Thursday, February 8, 2018

the stuff of nightmares

in another lifetime, i had met a handsome ne'er-do-well in college ... i moved in with him too quickly, and thought everything he did was golden. turns out he was a compulsive liar and an alcoholic, but i only realized that after the fact. after being together four years he proposed, but luckily i had the good sense to say no. but during that four years i was blindly in love with the handsome ne'er-do-well. and due to my daddy issues, which i will not go into here, my biggest fear was that the handsome ne'er-do-well wouldn't love me back.

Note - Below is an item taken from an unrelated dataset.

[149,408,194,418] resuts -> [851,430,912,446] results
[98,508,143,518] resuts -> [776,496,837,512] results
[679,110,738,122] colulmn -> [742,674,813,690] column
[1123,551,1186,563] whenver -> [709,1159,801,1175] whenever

throughout the four years i had one recurring nightmare. the nightmare took many strange forms and transpired in various vivid scenarios, but each time it was the same ... one day the handsome ne'er-do-well would stop loving me for no reason at all, and i'd be left in the hellish aftermath of never understanding what happened, and not knowing how to "get him back."

and when i met the bolshevik it was the same thing. same nightmare, but recurring a bit less often.  maybe it was because i was older and stronger and more confident in myself. and of course i was so confident in this one golden thread that linked the bolshevik and i together.  because i knew one thing and one thing only: that the bolshevik adored me and would never hurt me. and this thread would just go one forever, leading us through our lives together.

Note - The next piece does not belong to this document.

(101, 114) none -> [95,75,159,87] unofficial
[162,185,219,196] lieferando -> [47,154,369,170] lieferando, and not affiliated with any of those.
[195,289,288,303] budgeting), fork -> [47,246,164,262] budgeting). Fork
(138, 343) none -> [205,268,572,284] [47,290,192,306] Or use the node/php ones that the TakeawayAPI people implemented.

sometimes the nightmare would be that the bolshevik met someone else and had instantly decided to be with that woman instead of me. this of course would be explained to me very matter-of-factly ... "oh hey ms. dewey decimal, meet so-and-so.  she's really awesome so i'm just going to be with her now ... why are you so upset? what's your problem?" so that was one scenario in my nightmares.

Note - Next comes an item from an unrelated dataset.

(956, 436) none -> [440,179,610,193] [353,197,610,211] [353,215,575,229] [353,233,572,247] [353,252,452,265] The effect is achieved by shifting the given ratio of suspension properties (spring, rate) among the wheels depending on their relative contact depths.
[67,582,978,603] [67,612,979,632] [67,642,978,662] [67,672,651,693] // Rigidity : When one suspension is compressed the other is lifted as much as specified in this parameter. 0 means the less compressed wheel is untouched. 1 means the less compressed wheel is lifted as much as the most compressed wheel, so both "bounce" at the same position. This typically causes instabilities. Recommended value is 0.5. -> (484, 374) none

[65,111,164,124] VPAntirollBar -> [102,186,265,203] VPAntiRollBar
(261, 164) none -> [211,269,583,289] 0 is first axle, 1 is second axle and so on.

the other scenario was much more cruel ... the dream would begin and i was in this reality where the bolshevik had already explained to me that he didn't want to be with me anymore. but he wouldn't have a reason. he would just be done. and i'd be left roaming this dream world broken apart, not understanding how he could just turn on a dime and stop loving me.

of course then i would wake up and realize that it was all a nightmare and that it's impossible for people to just instantly stop loving you.

except this time.

because this time the nightmare that has haunted me my entire adult life has quite literally come true. i throw the bolsheviks lifelines so that at any time he could grab onto one and be led back to me. even the morning in family court when he flew to hong kong to dissolve our marriage, i gave him one last chance to tell me he loves me and that this is all some awful mistake.  but he never wants the lifeline.

and now i am left roaming this surreal dreamscape, completely broken and empty inside, not understanding how the bolshevik could just turn on a dime and stop loving me.  but this time it's actually real.